Après la défaite de juin 1940, les Britanniques ne disposent
plus d’aucune information fiable sur la France occupée.
Au printemps 1941, un
rapprochement s’opère entre la French section du SOE et le service de
renseignement de la France Libre du général de Gaulle, le Bureau Central de
renseignements et d’action (BCRA),
dirigé par le colonel Passy fournit à la Résistance intérieur des armes et du
matériel de transmission.
Ces deux organismes, qui entrent souvent en
concurrence regroupent ainsi tout un ensemble d’agents parmi lesquels des
équipes d’opérateurs radio parachutés lors de missions de renseignement, de
sabotage ou visant à la création de réseaux.
Dans leur grande majorité, ces
hommes sont des radios de formation, issus des trois armées même si certains
d’entre eux proviennent de la société civile.
Le plus souvent parachutés sans
personne pour les réceptionner, ils accompagnent un officier ou une équipe mais
peuvent aussi être déposés « au clair de lune » par de petits avions,
des Lysander, ou plus rarement par
des sous-marins.
« Pianistes », tel le nom de code utilisé
dans la Résistance pour désigner les opérateurs radio qui assurent les
communications entre la France occupée et Londres puis Alger.
La formation des
premiers opérateurs envoyés en France est assurée par les Britanniques. Il faut
en moyenne trois à quatre mois pour former un « pianiste », les
quelques personnels volontaires sans formation de base ayant pour leur part une
instruction plus poussée de près de six mois.
Mais le recrutement des
opérateurs devient très vite une cause de différends entre Français livres et
Britanniques, ces derniers se refusant à travailler avec des agents qui n’ont
pas suivi de formation dans leurs centres spécialisés. Ils estiment qu’un
recrutement direct en France, comme le BCRA le préconise dès la fin 1941,
présente des risques trop importants d’infiltration d’agents à la solde de
l’Allemagne.
Ce n’est qu’un an plus tard, en raison de pertes considérables - 75%
des radios sont arrêtés au cours des années 1941 et 1942 et près de la moitié
exécutés-, que débute la formation d’opérateurs sur le territoire
métropolitain.
Ces derniers, contrairement à ceux issus du milieu militaire qui
disposent de tous les papiers nécessaires à la clandestinité (fausses cartes
d’identité, de travail, d’alimentation, Ausweis de nuit pour pouvoir circuler…)

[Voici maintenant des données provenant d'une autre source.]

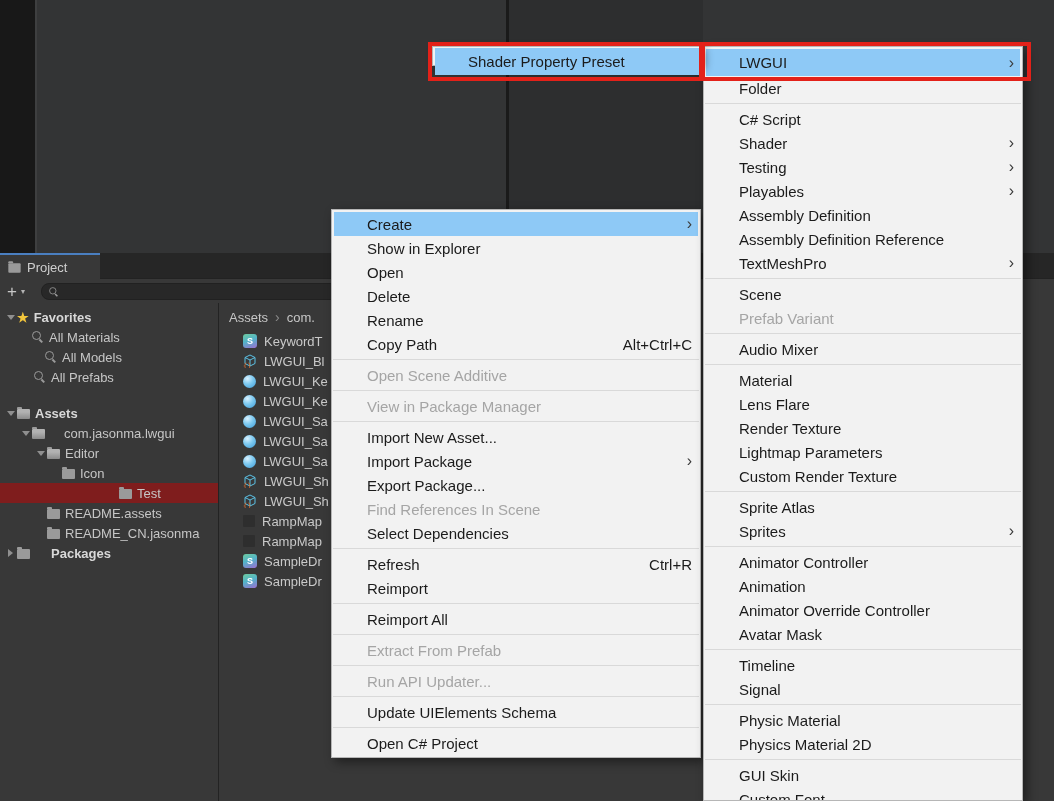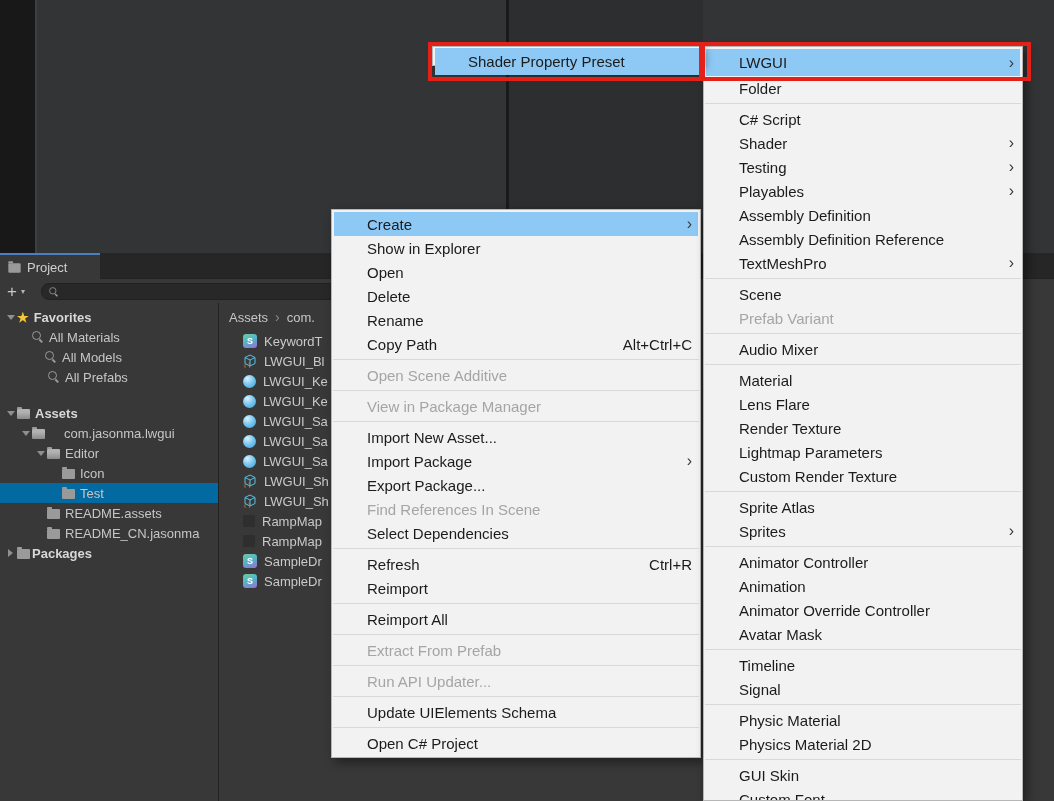"All Prefabs" div.trow { padding-left: 35px -> 21px }
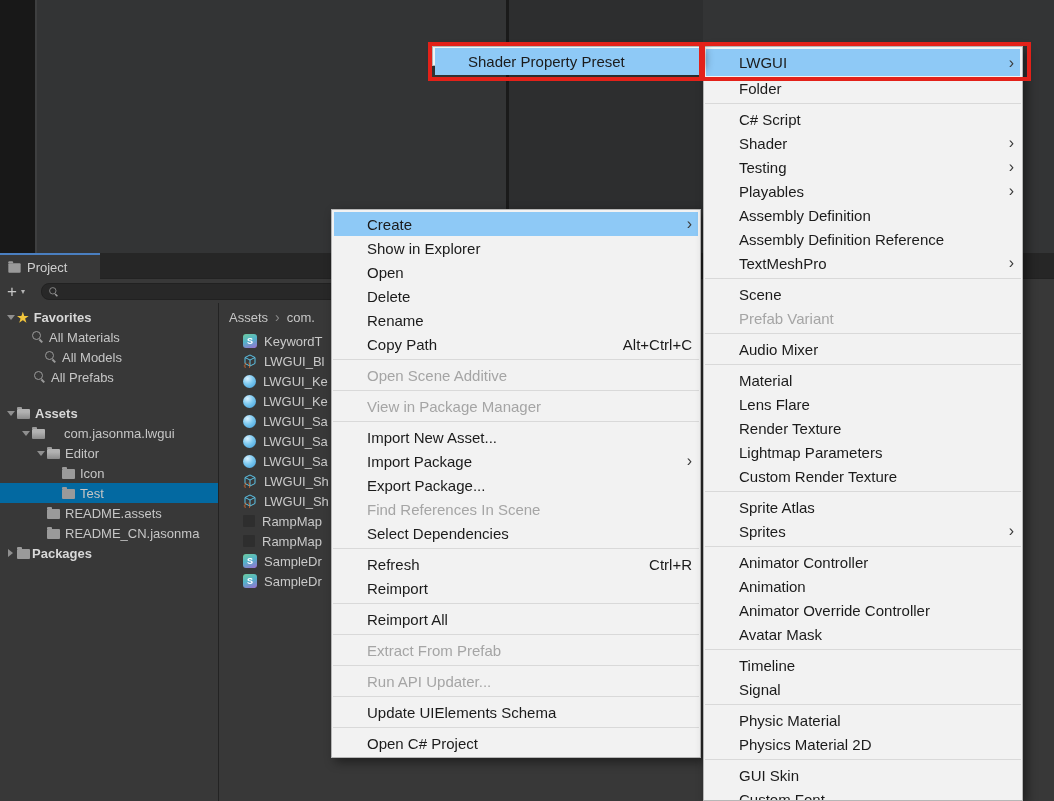"Test" .trow.sel { background: #0369a1 -> #7f1d1d; justify-content: none -> center }
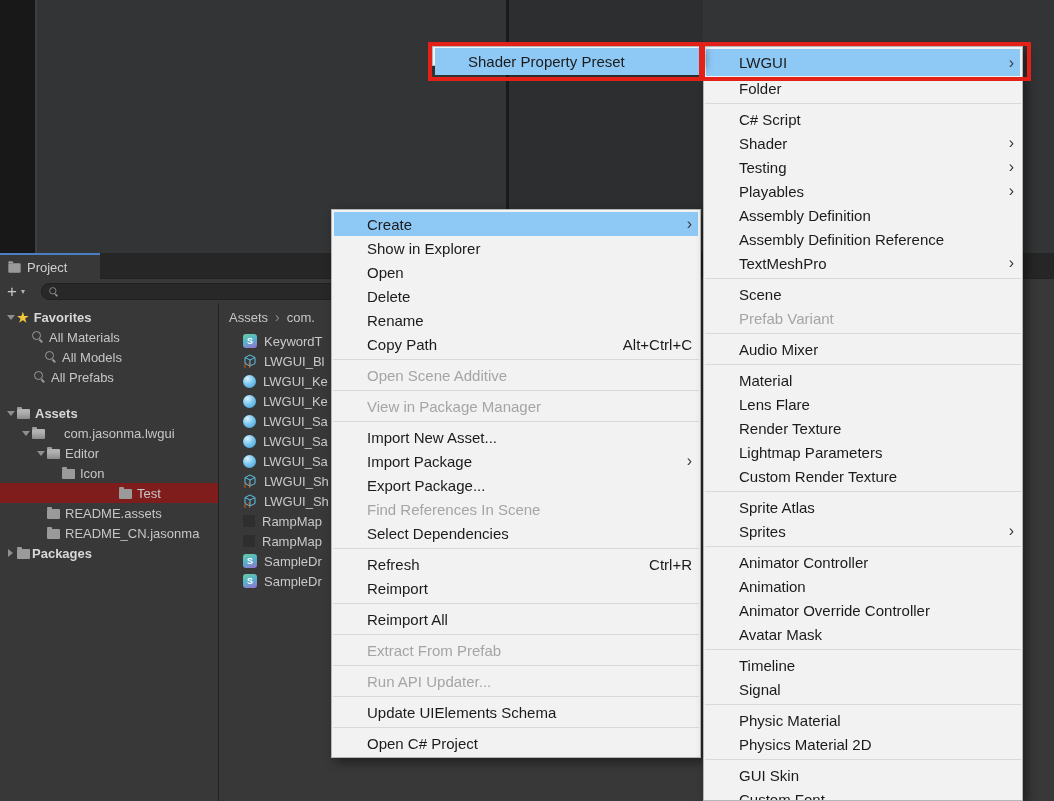"Packages" span.tlabel { margin-left: 2px -> 21px }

ainsi que d’une solde qui leur est versée chaque mois par leur chef de secteur,
sont tenus d’assurer par eux-mêmes leur subsistance.
Au cours des phrases de
vacation, le radio est totalement coupé du monde extérieur, avec un casque sur
les oreilles et la main sur le manipulateur afin d’émettre ses signaux en
morse.
Il ne peut ni voir ni entendre arriver une personne extérieure.
Aussi,
a-t-il à ses côtés un « gardien » qui doit être en contact visuel
avec un guetteur qui surveille les environs. En outre, le pianiste ne doit
jamais être armé ni transporter seul son matériel, bien que de telles pratiques
n’aient pas toujours été aisées à respecter. Son gardien, bien souvent un agent
de liaison, a également pour mission de trouver de nouveaux asiles, afin de
rendre le repérage le plus difficile possible.
LUCIEN DUVAL, chef de réseau :
LUCIEN DUVAL, chef de réseau :
Mes journées sont bien remplies, souvent levé à 6 heures, pas
couché avant minuit.
Les messages reçus de Londres devaient parvenir le plus
rapidement possible à la Centrale. Nous les tapions à la machine, parfois fort
tard (quand l'équipe rentrait par un train à 22 heures), sur papier extra fin,
donc plus facilement dissimulable ou ingérables. L'agent de liaison partait dès
le lendemain matin par le premier train.
Tension et
stress permanents : Agents non présents au rendez-vous, non présents à
l'arrivée d'un train, alerte nous obligeant à déménager le matériel, difficulté
d'émission, retard de trains, contrôles d'identité, barrages fouilles,
descentes de police la nuit dans différents quartiers, rafles dans Grenoble
auxquelles nous échapperons plusieurs fois de justesse, méfiance envers tout le
monde, toujours sur nos gardes, veiller à ce qu'on ne soit pas suivi.